• Exercise brief:
Every entry that follows should be repeated exactly; drop the images.

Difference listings
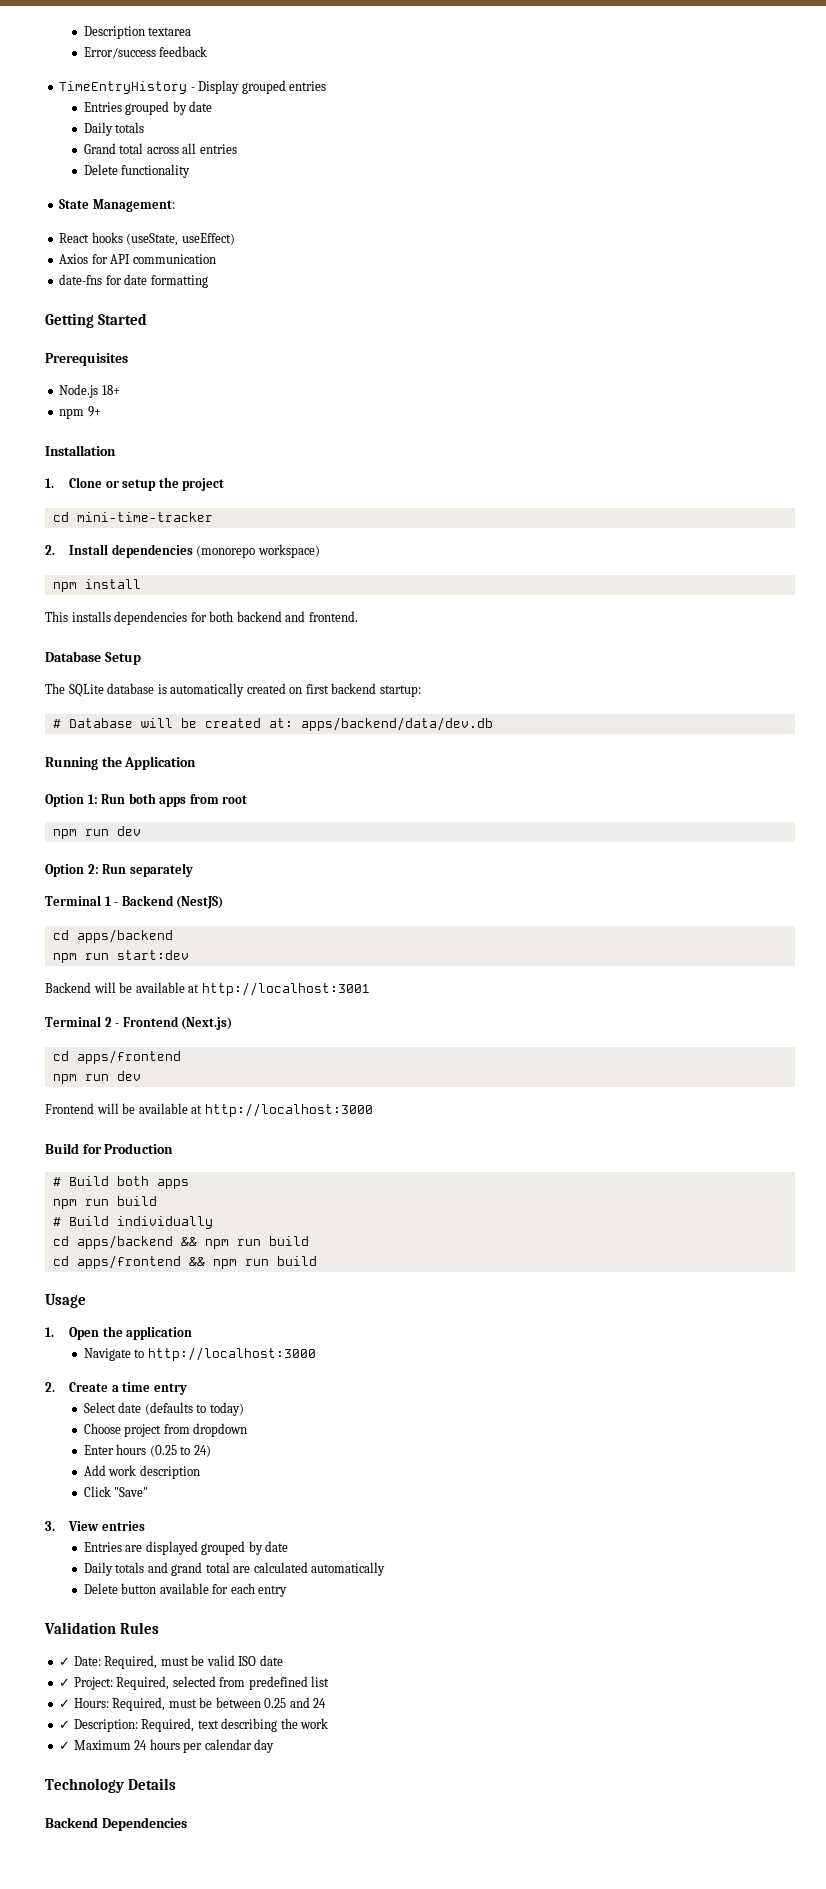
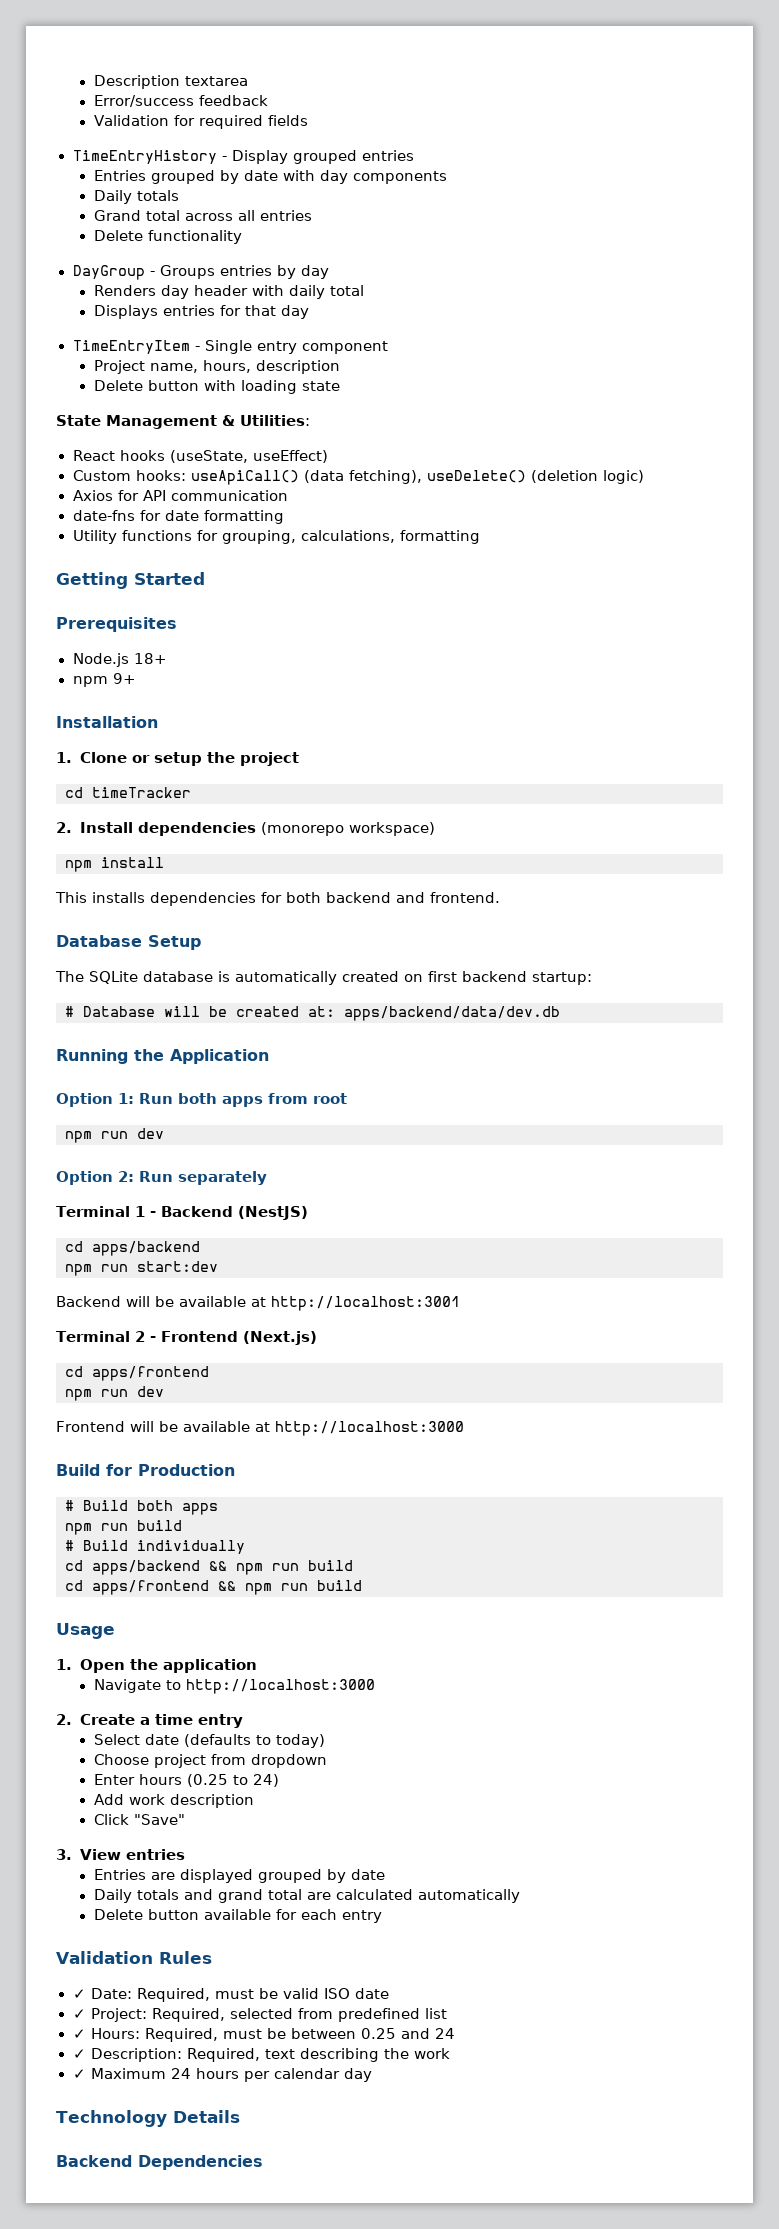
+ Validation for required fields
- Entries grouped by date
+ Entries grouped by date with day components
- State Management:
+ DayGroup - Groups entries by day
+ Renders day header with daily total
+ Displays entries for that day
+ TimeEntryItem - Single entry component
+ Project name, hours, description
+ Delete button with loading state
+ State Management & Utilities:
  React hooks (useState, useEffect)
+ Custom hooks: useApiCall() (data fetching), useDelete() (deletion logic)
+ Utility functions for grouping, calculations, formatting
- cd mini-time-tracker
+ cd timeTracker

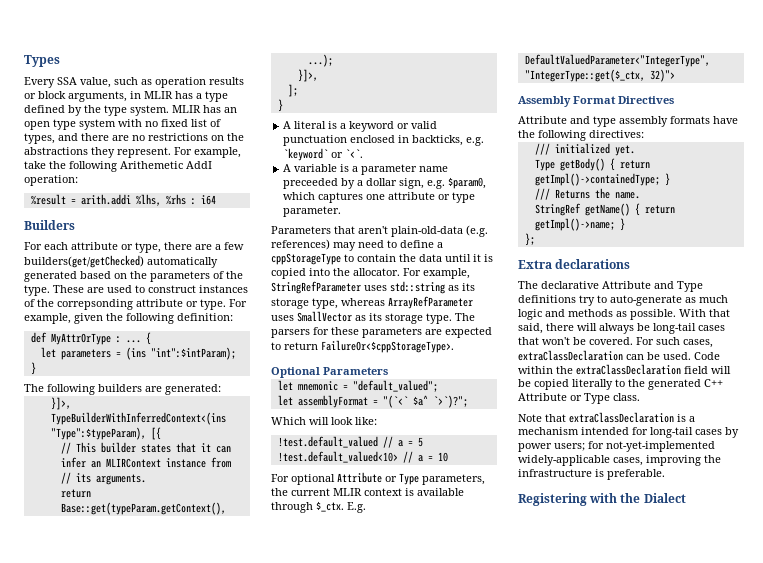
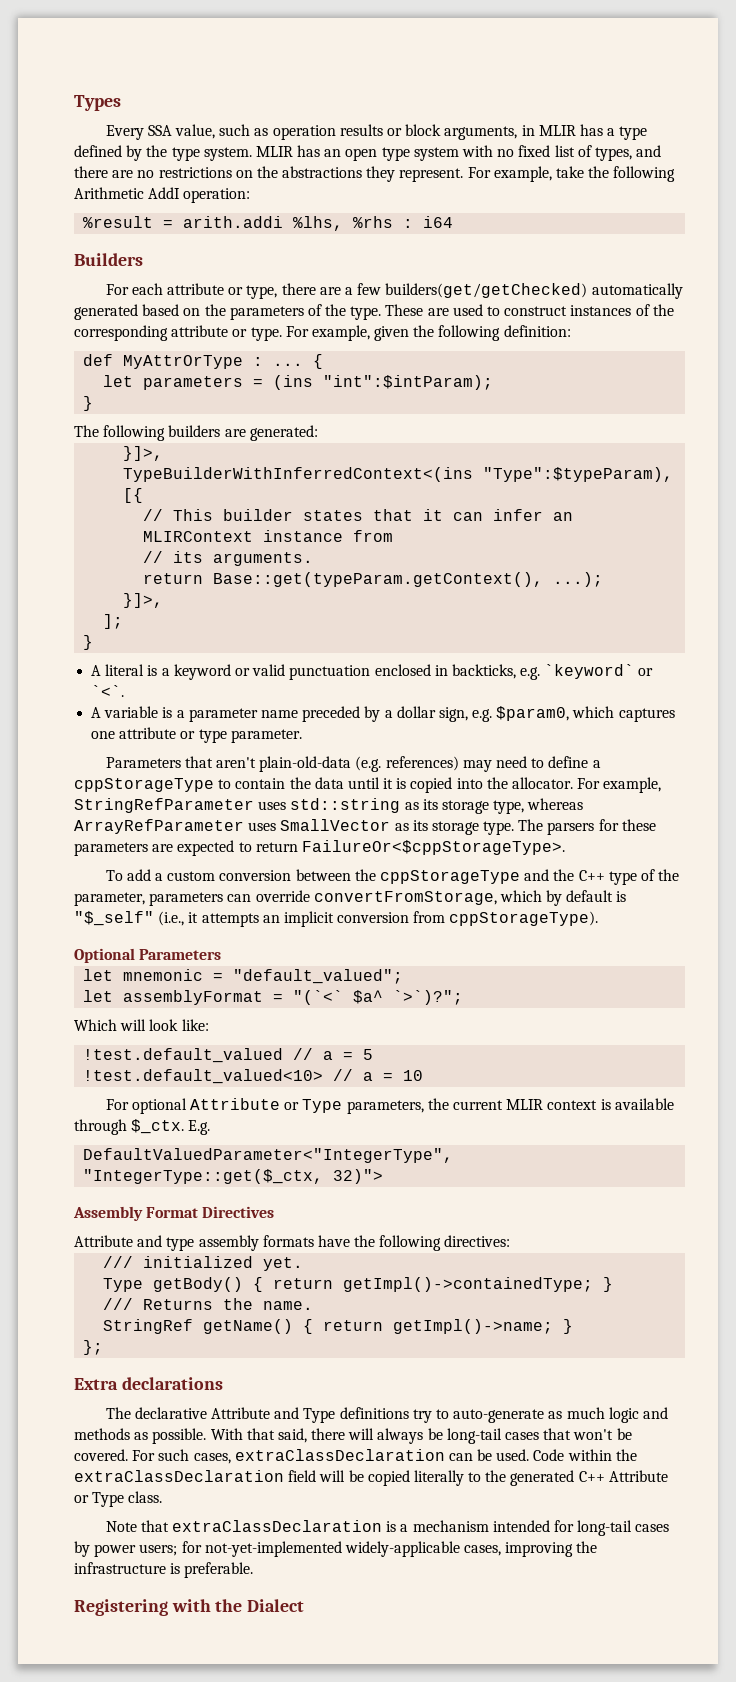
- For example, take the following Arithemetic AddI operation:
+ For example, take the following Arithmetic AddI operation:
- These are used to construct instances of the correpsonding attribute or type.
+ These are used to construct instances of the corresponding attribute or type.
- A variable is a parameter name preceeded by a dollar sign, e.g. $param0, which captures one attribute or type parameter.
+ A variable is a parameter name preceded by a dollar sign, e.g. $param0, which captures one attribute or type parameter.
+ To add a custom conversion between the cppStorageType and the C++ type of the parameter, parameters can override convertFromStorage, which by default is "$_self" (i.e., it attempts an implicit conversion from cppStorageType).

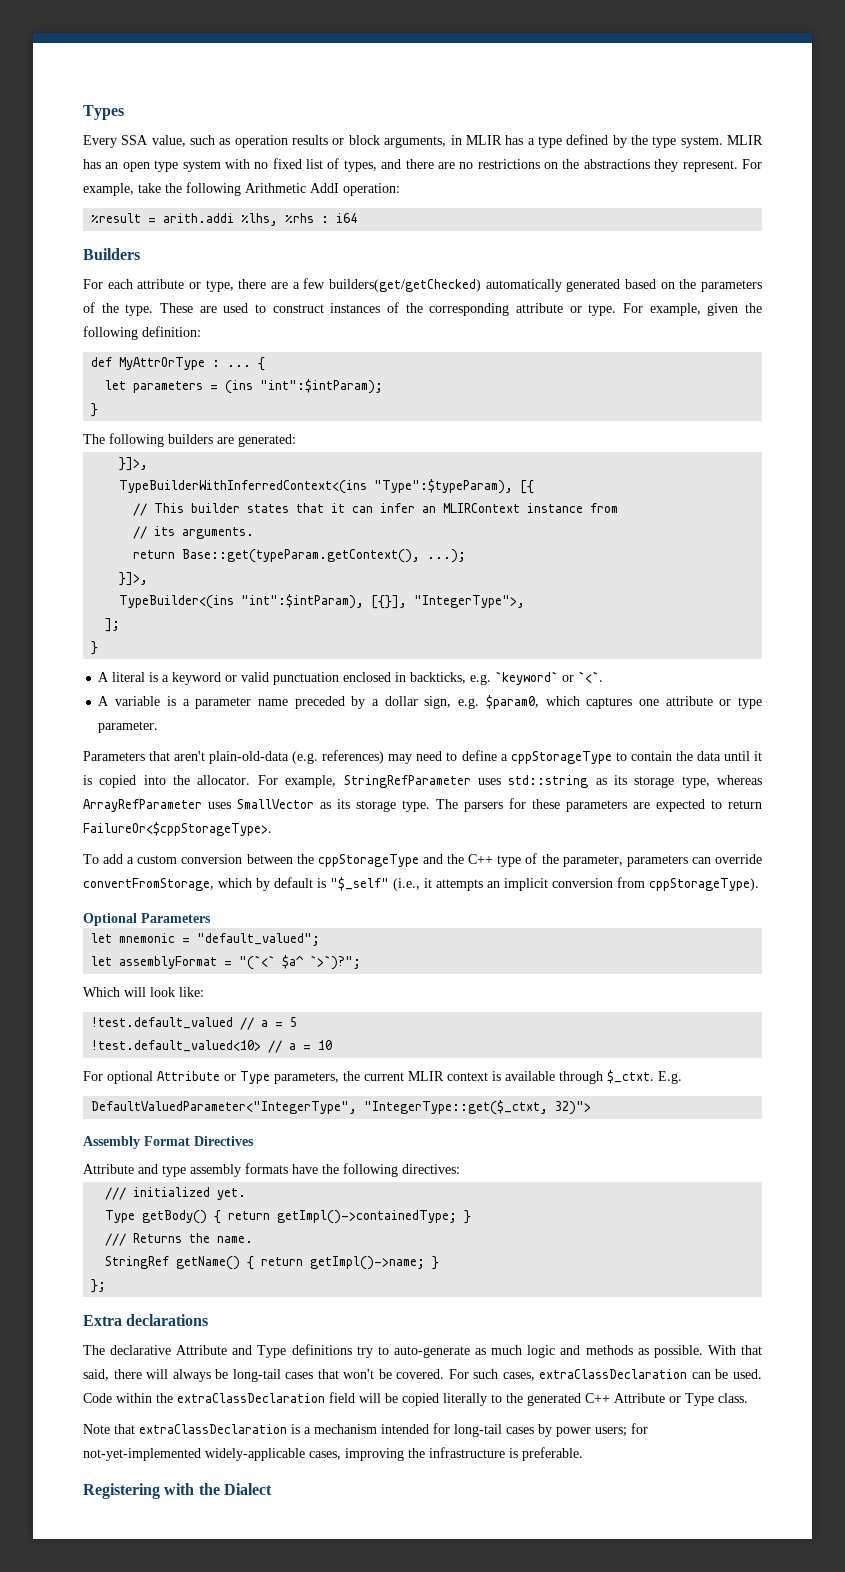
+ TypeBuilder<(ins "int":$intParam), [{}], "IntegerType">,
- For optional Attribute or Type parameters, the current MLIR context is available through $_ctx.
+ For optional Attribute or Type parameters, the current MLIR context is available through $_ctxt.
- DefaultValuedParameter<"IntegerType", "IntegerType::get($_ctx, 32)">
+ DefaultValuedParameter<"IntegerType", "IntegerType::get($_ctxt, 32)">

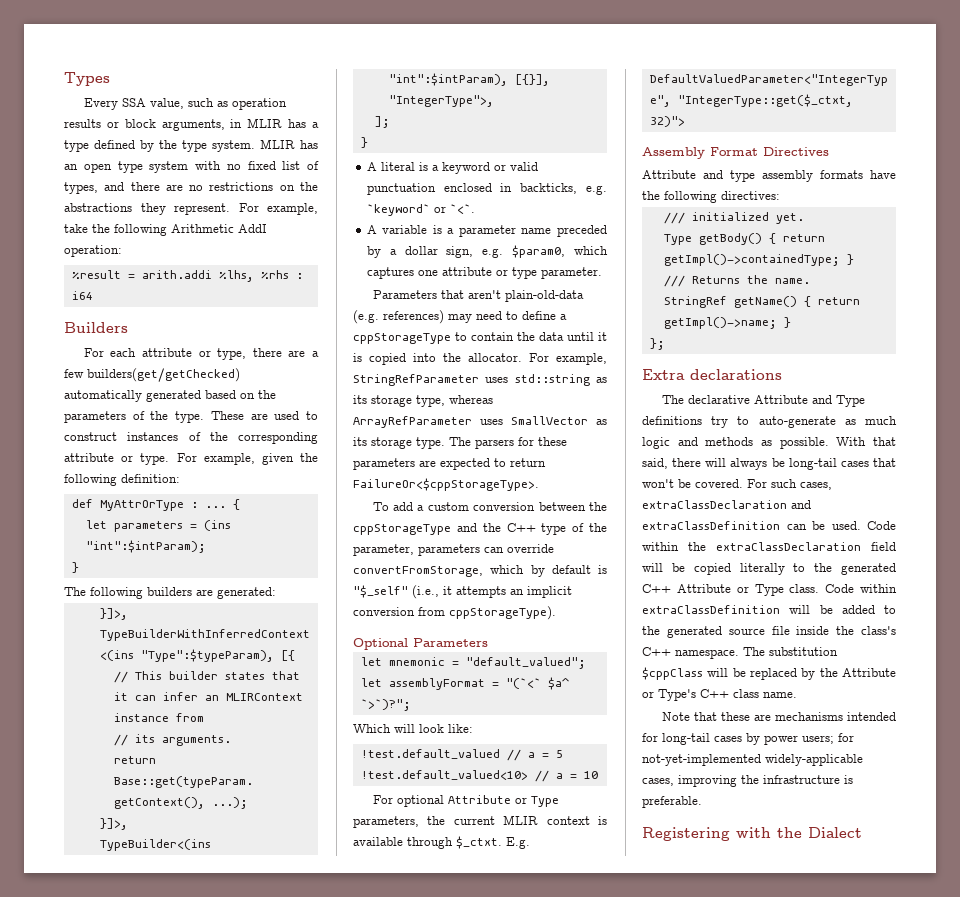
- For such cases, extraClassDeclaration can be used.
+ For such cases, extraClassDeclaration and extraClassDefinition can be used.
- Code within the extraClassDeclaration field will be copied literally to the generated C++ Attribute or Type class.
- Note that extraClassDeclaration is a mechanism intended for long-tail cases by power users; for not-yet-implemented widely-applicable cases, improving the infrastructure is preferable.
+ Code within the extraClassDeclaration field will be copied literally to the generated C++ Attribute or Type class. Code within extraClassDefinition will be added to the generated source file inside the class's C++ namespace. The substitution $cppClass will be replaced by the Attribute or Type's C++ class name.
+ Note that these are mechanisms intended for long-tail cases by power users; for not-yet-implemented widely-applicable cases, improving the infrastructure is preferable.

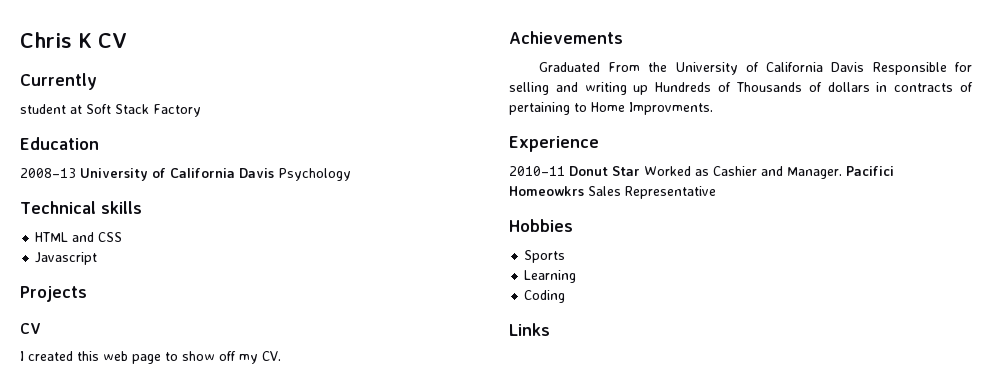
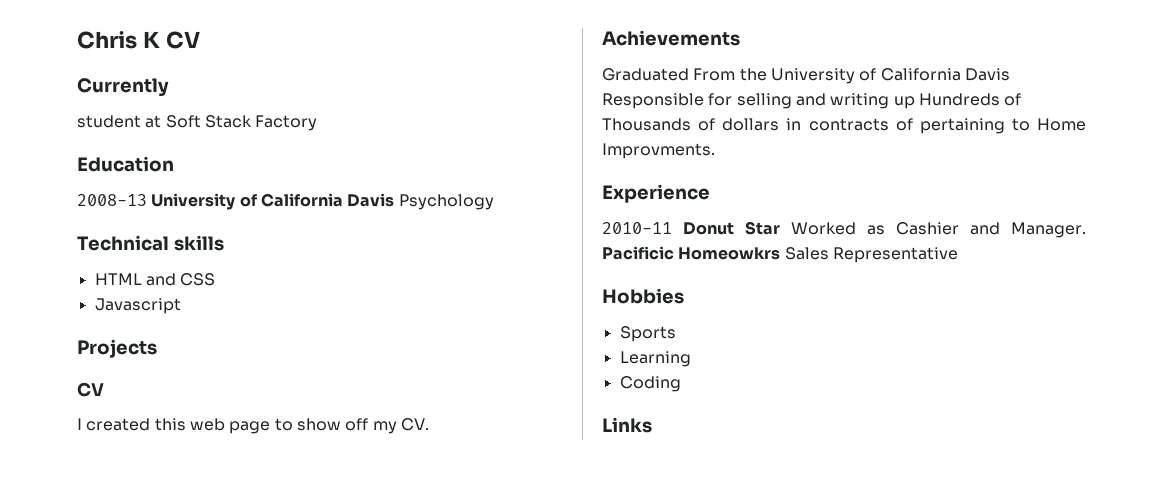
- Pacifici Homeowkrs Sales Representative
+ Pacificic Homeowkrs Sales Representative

• Answer for the task:
+ Validation for required fields
- Entries grouped by date
+ Entries grouped by date with day components
- State Management:
+ DayGroup - Groups entries by day
+ Renders day header with daily total
+ Displays entries for that day
+ TimeEntryItem - Single entry component
+ Project name, hours, description
+ Delete button with loading state
+ State Management & Utilities:
  React hooks (useState, useEffect)
+ Custom hooks: useApiCall() (data fetching), useDelete() (deletion logic)
+ Utility functions for grouping, calculations, formatting
- cd mini-time-tracker
+ cd timeTracker

- For example, take the following Arithemetic AddI operation:
+ For example, take the following Arithmetic AddI operation:
- These are used to construct instances of the correpsonding attribute or type.
+ These are used to construct instances of the corresponding attribute or type.
- A variable is a parameter name preceeded by a dollar sign, e.g. $param0, which captures one attribute or type parameter.
+ A variable is a parameter name preceded by a dollar sign, e.g. $param0, which captures one attribute or type parameter.
+ To add a custom conversion between the cppStorageType and the C++ type of the parameter, parameters can override convertFromStorage, which by default is "$_self" (i.e., it attempts an implicit conversion from cppStorageType).

+ TypeBuilder<(ins "int":$intParam), [{}], "IntegerType">,
- For optional Attribute or Type parameters, the current MLIR context is available through $_ctx.
+ For optional Attribute or Type parameters, the current MLIR context is available through $_ctxt.
- DefaultValuedParameter<"IntegerType", "IntegerType::get($_ctx, 32)">
+ DefaultValuedParameter<"IntegerType", "IntegerType::get($_ctxt, 32)">

- For such cases, extraClassDeclaration can be used.
+ For such cases, extraClassDeclaration and extraClassDefinition can be used.
- Code within the extraClassDeclaration field will be copied literally to the generated C++ Attribute or Type class.
- Note that extraClassDeclaration is a mechanism intended for long-tail cases by power users; for not-yet-implemented widely-applicable cases, improving the infrastructure is preferable.
+ Code within the extraClassDeclaration field will be copied literally to the generated C++ Attribute or Type class. Code within extraClassDefinition will be added to the generated source file inside the class's C++ namespace. The substitution $cppClass will be replaced by the Attribute or Type's C++ class name.
+ Note that these are mechanisms intended for long-tail cases by power users; for not-yet-implemented widely-applicable cases, improving the infrastructure is preferable.

- Pacifici Homeowkrs Sales Representative
+ Pacificic Homeowkrs Sales Representative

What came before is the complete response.